Anthropic has asked a Tennessee federal court to reject an early bid by three music publishers to stop it from using and reproducing their song lyrics through its chatbot Claude.
Anthropic told the court on Tuesday that Universal Music, ABKCO and Concord Music Group could not prove they were being irreparably harmed. It also argued that the publishers had brought their lawsuit against the company in the wrong court.
The publishers' attorney Matt Oppenheim said on Wednesday that they were confident in their request and «believe that Anthropic's infringement should be stopped.»
Representatives for Anthropic did not immediately respond to a request for comment on the filing.

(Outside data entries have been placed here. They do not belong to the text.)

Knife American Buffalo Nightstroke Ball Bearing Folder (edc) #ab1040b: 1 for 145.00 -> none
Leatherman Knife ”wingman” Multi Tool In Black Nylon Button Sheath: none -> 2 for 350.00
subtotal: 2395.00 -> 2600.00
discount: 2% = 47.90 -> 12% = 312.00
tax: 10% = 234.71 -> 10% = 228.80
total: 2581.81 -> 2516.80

Many copyright owners including authors, visual artists and the New York Times have sued tech companies such as Meta Platforms and Microsoft-backed OpenAI over the use of their work to train generative-AI systems.

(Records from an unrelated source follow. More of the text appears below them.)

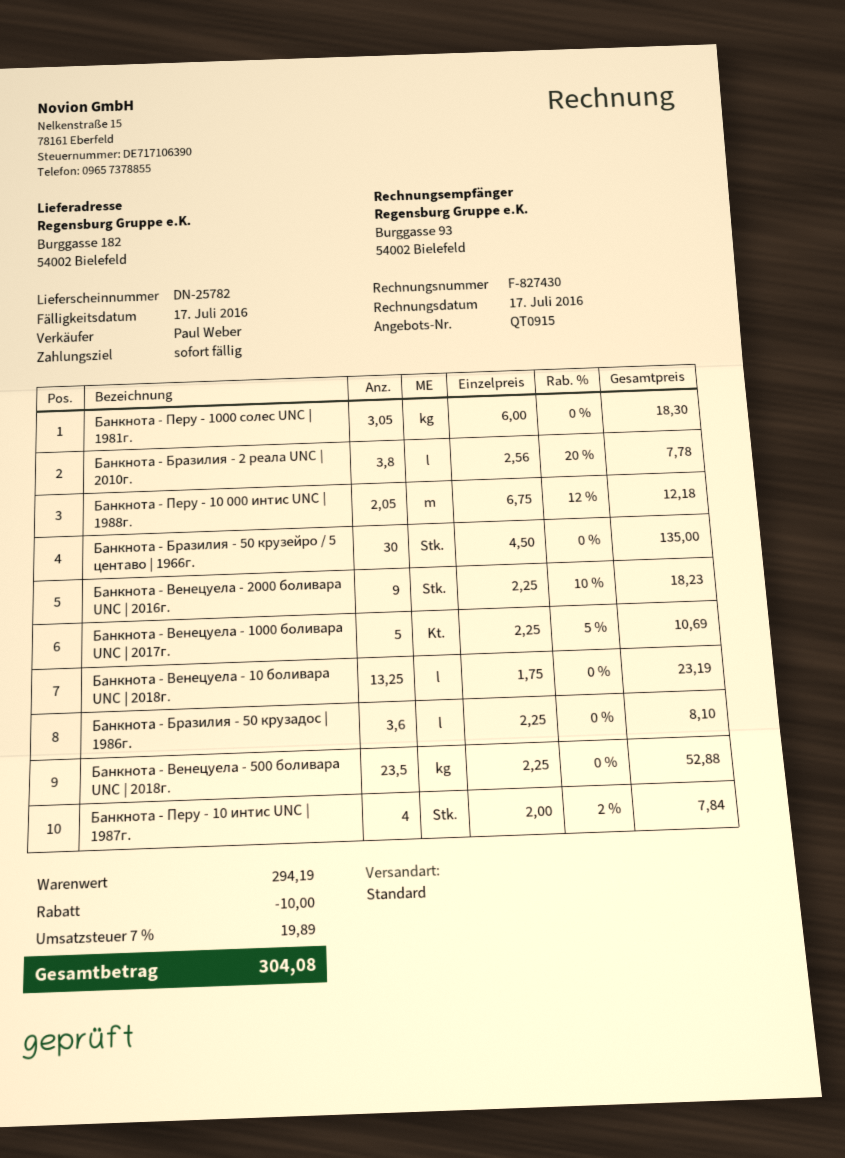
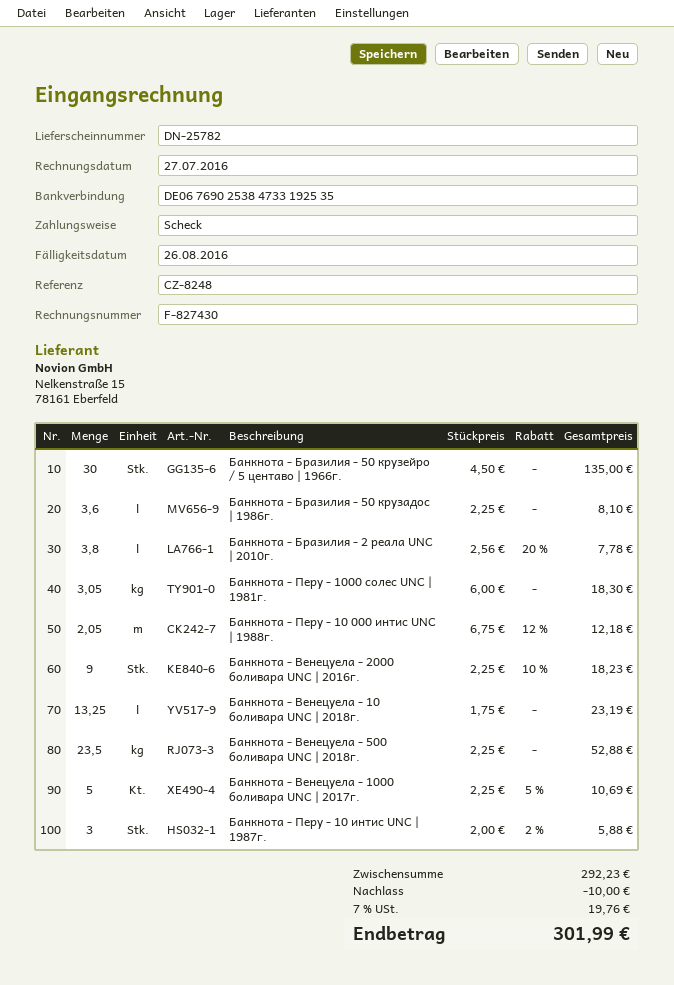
invoice date: 2016-07-17 -> 2016-07-27
due date: 2016-07-17 -> 2016-08-26
Банкнотa - Перу - 10 интис UNC | 1987г.: 4 x 2.00 - 2% = 7.84 -> 3 x 2.00 - 2% = 5.88
subtotal: 294.19 -> 292.23
tax: 7% = 19.89 -> 7% = 19.76
total: 304.08 -> 301.99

The music publishers' lawsuit, filed last October, appears to be the first over song lyrics and the first against Anthropic, which has drawn financial backing from Google, Amazon and former cryptocurrency mogul Sam Bankman-Fried.
The complaint accused Anthropic of infringing the publishers' copyrights in lyrics from at least 500 songs by musicians including Beyonce, the Rolling Stones and The Beach Boys. The publishers claim Anthropic misused the lyrics as part of the «massive amounts of text» that it scrapes from the internet to train Claude to respond to human prompts.